» **Data**

[Start of Attachment]

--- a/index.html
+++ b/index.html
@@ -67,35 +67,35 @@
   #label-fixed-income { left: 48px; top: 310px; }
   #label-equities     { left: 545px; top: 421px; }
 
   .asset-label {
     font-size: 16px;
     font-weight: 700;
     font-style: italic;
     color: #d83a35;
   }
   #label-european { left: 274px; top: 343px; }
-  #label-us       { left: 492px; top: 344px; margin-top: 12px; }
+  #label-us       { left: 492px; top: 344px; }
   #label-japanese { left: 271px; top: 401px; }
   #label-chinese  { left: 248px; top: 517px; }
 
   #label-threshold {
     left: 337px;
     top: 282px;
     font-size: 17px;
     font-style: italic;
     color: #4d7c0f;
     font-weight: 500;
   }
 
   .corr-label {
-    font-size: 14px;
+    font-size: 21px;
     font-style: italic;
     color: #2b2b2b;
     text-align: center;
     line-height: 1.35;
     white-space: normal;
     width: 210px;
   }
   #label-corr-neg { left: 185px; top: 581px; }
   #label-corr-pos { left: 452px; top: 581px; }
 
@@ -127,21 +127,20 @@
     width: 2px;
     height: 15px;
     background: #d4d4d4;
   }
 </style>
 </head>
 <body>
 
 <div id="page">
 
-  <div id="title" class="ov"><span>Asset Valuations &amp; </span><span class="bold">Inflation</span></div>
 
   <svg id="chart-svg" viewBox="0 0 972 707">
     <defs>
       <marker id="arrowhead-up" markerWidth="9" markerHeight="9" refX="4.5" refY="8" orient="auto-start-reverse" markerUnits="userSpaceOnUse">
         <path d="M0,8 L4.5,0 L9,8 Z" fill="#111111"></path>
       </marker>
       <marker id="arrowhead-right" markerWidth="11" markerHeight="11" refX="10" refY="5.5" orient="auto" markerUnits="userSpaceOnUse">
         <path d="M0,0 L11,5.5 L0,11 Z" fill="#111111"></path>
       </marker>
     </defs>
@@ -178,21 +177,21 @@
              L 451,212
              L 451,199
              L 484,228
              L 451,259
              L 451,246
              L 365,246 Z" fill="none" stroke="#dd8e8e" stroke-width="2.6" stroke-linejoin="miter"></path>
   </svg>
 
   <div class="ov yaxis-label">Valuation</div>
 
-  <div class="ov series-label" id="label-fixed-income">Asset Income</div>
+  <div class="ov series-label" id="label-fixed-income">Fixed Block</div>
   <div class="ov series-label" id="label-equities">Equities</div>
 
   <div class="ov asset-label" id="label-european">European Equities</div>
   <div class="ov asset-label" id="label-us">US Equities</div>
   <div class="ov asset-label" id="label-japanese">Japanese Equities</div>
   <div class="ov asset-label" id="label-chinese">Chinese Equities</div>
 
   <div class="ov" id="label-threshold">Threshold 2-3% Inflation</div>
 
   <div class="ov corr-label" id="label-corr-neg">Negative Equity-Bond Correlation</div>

[End of Attachment]
[Start of Attachment]

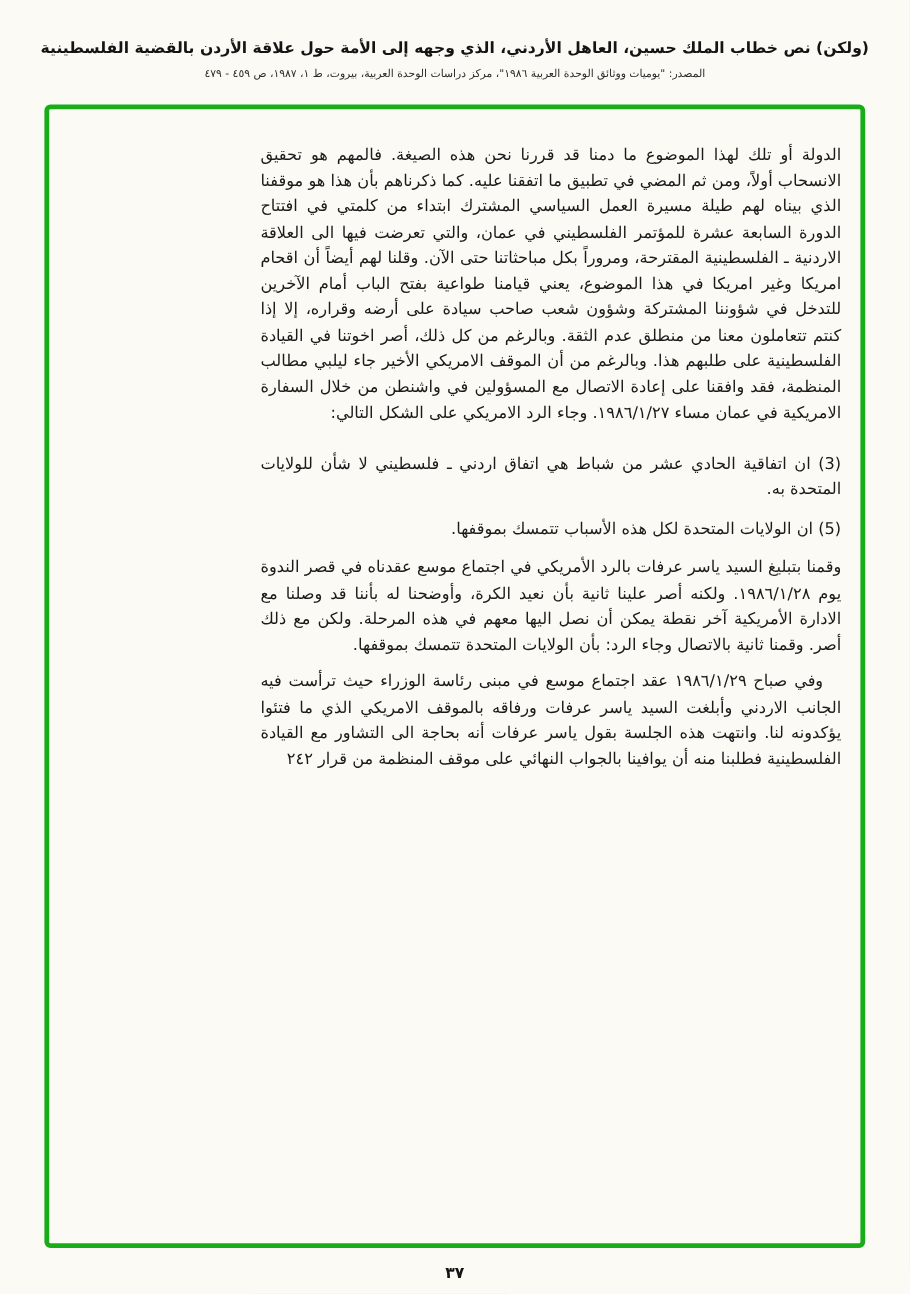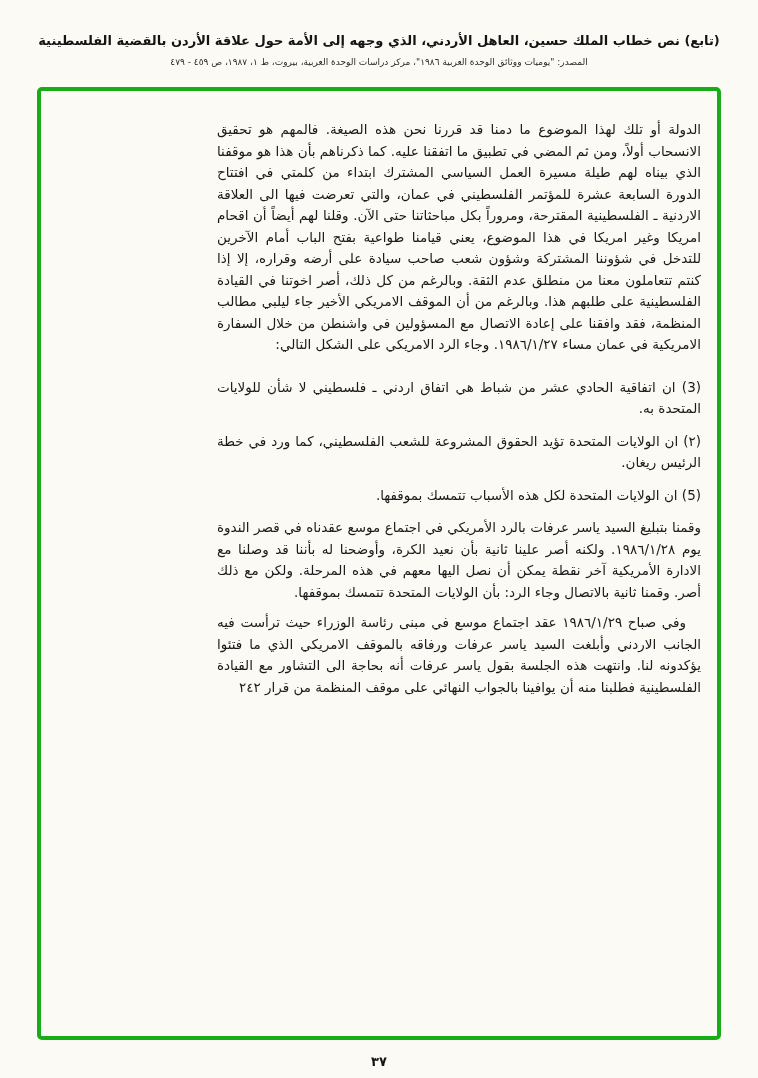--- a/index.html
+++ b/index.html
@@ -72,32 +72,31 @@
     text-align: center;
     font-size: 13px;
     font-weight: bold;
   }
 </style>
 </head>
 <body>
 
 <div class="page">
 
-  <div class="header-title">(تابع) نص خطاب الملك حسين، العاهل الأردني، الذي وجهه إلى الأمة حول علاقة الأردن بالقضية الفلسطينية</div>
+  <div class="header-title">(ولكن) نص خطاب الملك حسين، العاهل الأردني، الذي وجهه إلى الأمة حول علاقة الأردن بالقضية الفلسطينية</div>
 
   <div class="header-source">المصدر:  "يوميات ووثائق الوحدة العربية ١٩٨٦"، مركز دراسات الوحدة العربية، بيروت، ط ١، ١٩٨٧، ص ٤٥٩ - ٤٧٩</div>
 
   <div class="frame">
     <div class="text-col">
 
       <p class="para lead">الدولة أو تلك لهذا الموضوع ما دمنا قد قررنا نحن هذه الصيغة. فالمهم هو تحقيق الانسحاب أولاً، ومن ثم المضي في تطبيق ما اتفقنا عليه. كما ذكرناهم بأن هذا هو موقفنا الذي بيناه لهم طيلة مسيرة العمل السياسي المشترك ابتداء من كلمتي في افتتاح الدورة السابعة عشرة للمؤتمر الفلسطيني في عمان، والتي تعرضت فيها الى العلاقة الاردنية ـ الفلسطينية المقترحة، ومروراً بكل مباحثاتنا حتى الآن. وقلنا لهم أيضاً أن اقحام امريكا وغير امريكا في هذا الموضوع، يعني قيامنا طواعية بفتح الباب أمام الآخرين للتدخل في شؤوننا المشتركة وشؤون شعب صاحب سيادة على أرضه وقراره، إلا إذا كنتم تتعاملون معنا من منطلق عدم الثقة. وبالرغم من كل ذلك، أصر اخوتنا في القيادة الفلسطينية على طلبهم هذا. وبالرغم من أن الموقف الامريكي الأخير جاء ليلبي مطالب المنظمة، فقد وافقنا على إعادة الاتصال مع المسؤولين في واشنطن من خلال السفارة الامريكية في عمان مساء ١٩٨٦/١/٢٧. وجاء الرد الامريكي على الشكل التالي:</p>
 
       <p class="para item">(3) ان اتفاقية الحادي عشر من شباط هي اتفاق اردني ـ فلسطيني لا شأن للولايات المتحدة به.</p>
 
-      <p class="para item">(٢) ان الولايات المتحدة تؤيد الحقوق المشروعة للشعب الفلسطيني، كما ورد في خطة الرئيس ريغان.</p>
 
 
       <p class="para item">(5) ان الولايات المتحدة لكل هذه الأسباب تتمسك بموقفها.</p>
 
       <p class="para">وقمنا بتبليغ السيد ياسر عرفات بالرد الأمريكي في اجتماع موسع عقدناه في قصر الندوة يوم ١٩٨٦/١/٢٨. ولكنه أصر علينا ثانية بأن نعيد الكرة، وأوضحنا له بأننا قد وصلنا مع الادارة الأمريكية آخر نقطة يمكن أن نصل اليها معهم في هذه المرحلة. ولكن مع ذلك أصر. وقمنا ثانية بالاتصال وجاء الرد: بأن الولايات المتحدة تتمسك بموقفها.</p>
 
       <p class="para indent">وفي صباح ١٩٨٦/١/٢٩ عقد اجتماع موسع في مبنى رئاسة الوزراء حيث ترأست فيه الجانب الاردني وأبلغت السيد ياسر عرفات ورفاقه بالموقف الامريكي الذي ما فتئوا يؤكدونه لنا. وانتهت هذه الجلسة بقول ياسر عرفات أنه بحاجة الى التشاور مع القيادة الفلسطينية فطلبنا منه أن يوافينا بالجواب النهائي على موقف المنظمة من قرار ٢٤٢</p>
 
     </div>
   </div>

[End of Attachment]

» **Try it**
When the word "marker" appears in a line of the listing, pull that line out.

» **Output of the exercise**
       <marker id="arrowhead-up" markerWidth="9" markerHeight="9" refX="4.5" refY="8" orient="auto-start-reverse" markerUnits="userSpaceOnUse">
       </marker>
       <marker id="arrowhead-right" markerWidth="11" markerHeight="11" refX="10" refY="5.5" orient="auto" markerUnits="userSpaceOnUse">
       </marker>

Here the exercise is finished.